## Extracted information:
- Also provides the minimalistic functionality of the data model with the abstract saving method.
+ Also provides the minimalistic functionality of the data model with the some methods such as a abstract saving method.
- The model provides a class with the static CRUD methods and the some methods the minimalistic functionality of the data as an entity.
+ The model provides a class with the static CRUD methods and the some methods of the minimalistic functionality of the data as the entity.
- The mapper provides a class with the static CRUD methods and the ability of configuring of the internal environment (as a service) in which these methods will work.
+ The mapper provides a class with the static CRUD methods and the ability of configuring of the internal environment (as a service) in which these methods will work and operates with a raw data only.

...

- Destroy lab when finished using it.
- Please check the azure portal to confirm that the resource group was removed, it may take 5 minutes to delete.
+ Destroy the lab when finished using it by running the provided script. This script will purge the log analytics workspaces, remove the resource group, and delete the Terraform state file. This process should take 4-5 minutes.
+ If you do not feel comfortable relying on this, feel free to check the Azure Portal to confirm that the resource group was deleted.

--

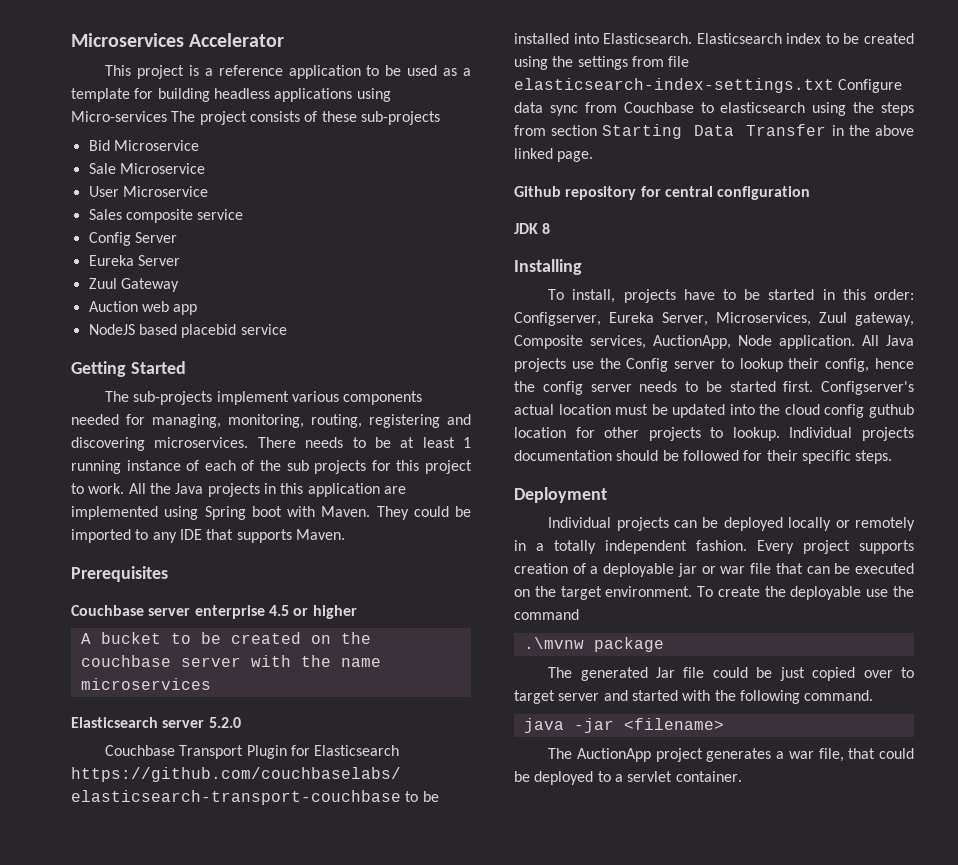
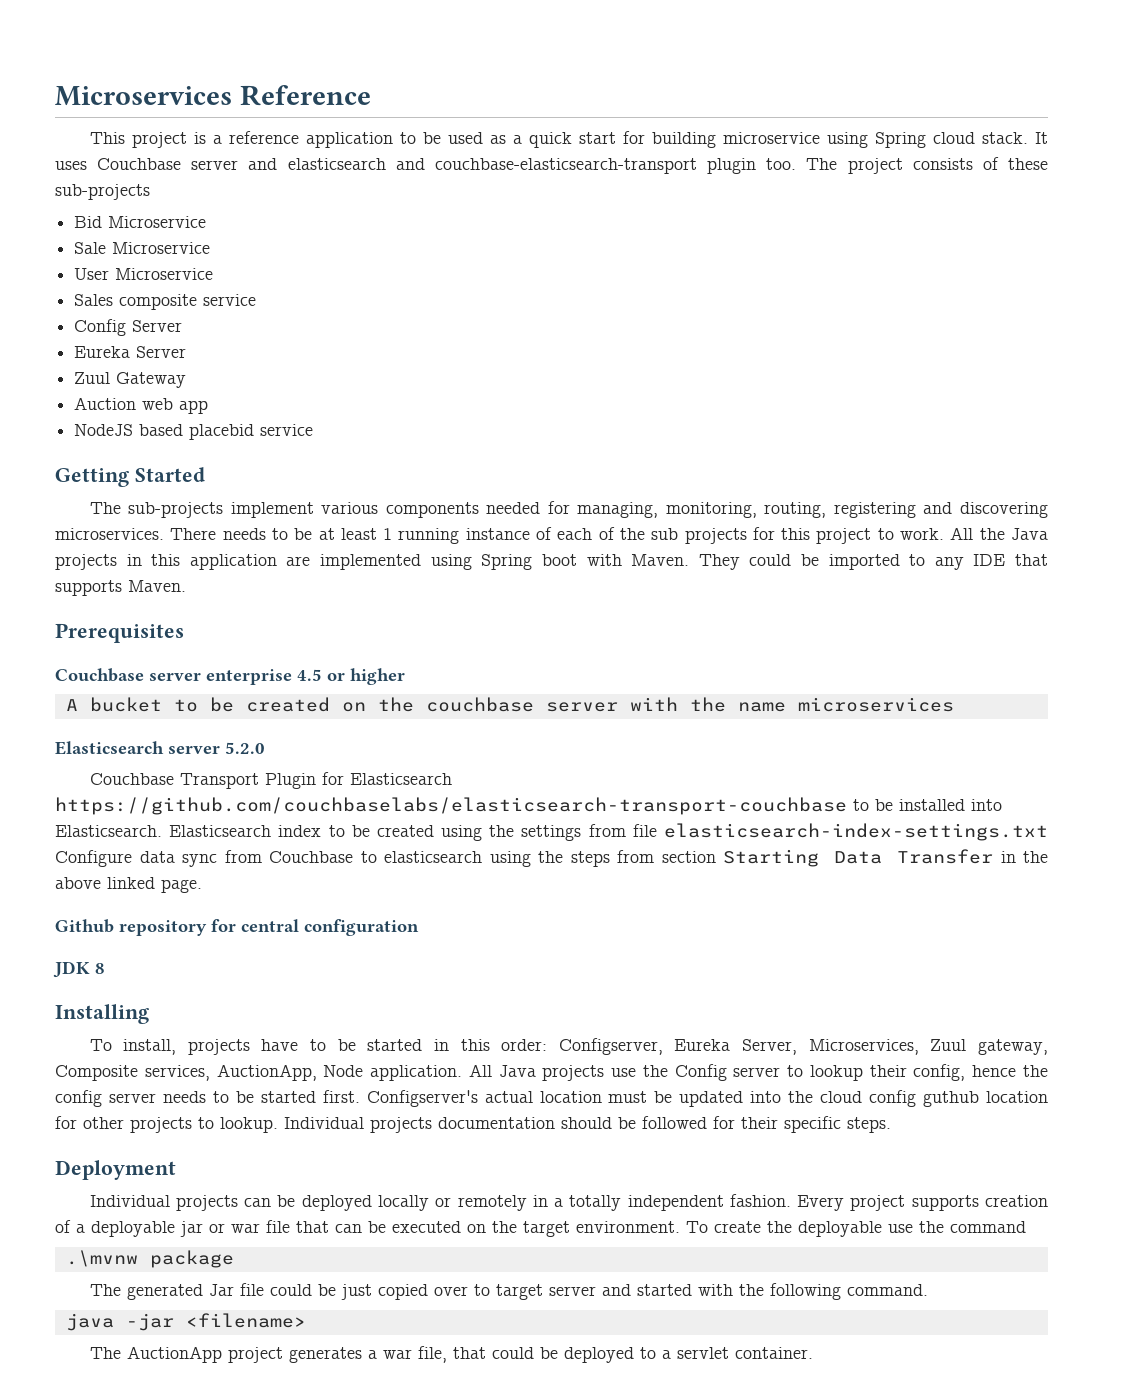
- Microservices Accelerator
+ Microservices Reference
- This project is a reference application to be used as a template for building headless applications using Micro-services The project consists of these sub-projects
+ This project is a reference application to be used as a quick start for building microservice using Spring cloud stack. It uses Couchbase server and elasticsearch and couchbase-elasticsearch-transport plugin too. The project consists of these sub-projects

## Goal of the exercise:
Lines wanted from the listing above: the line with "- Destroy lab when finished using it." up to and including the line with "take 4-5 minutes.". Please write them out exactly, adding nothing else.

## Exercise answer:
- Destroy lab when finished using it.
- Please check the azure portal to confirm that the resource group was removed, it may take 5 minutes to delete.
+ Destroy the lab when finished using it by running the provided script. This script will purge the log analytics workspaces, remove the resource group, and delete the Terraform state file. This process should take 4-5 minutes.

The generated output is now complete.